Entries taken from a collection
= = = = = = =
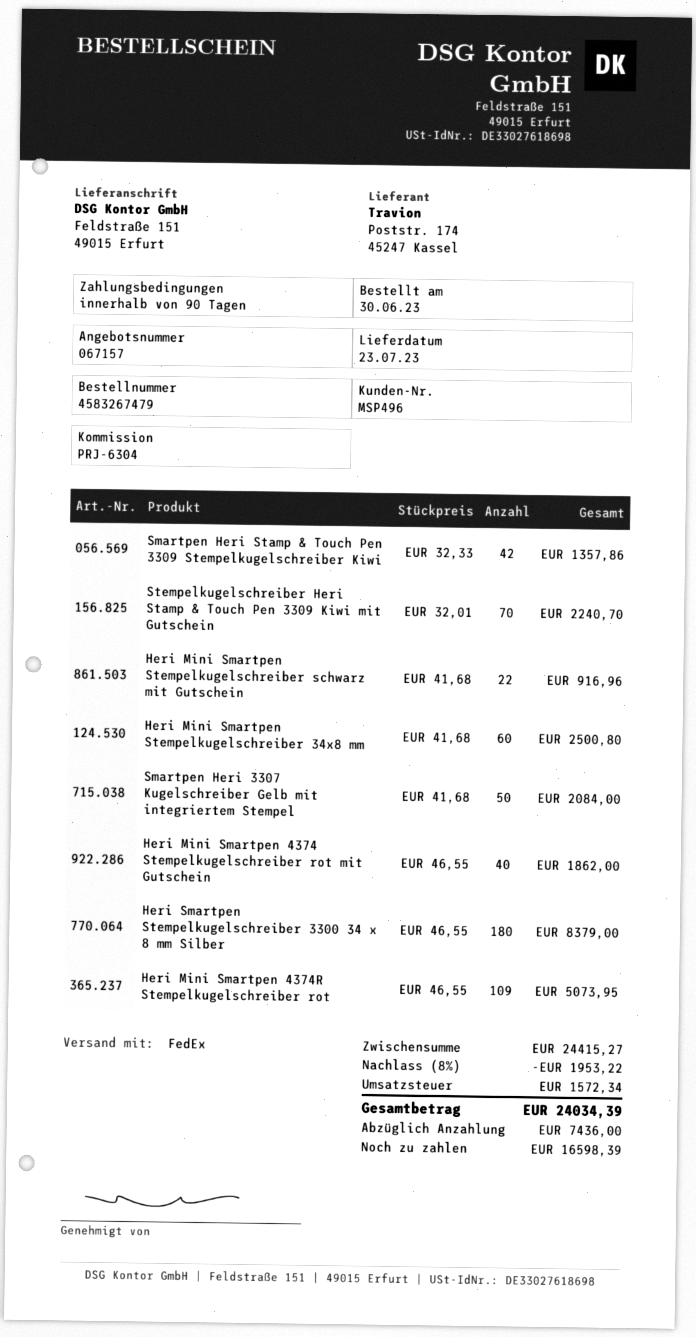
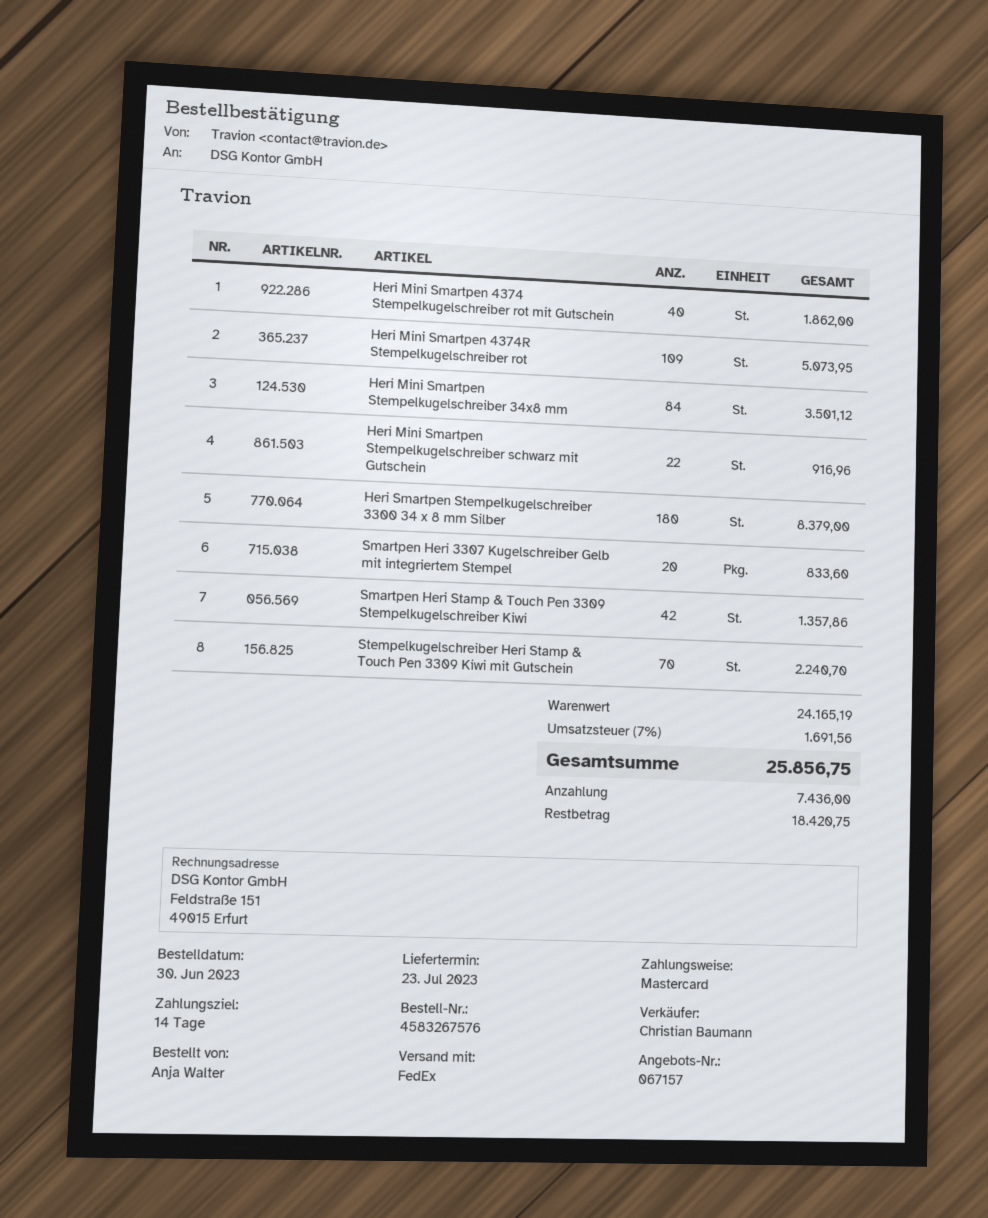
order number: 4583267479 -> 4583267576
payment terms: 90 days -> 14 days
Heri Mini Smartpen Stempelkugelschreiber 34x8 mm: 60 for 2500.80 -> 84 for 3501.12
Smartpen Heri 3307 Kugelschreiber Gelb mit integriertem Stempel: 50 for 2084.00 -> 20 for 833.60
subtotal: 24415.27 -> 24165.19
discount: 8% = 1953.22 -> none
tax: 1572.34 -> 1691.56
total: 24034.39 -> 25856.75
balance: 16598.39 -> 18420.75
= = = = = = =
• What to produce: Going through the records, work out how many lines contain the word "Smartpen". Please answer with the number only.

• Your response: 2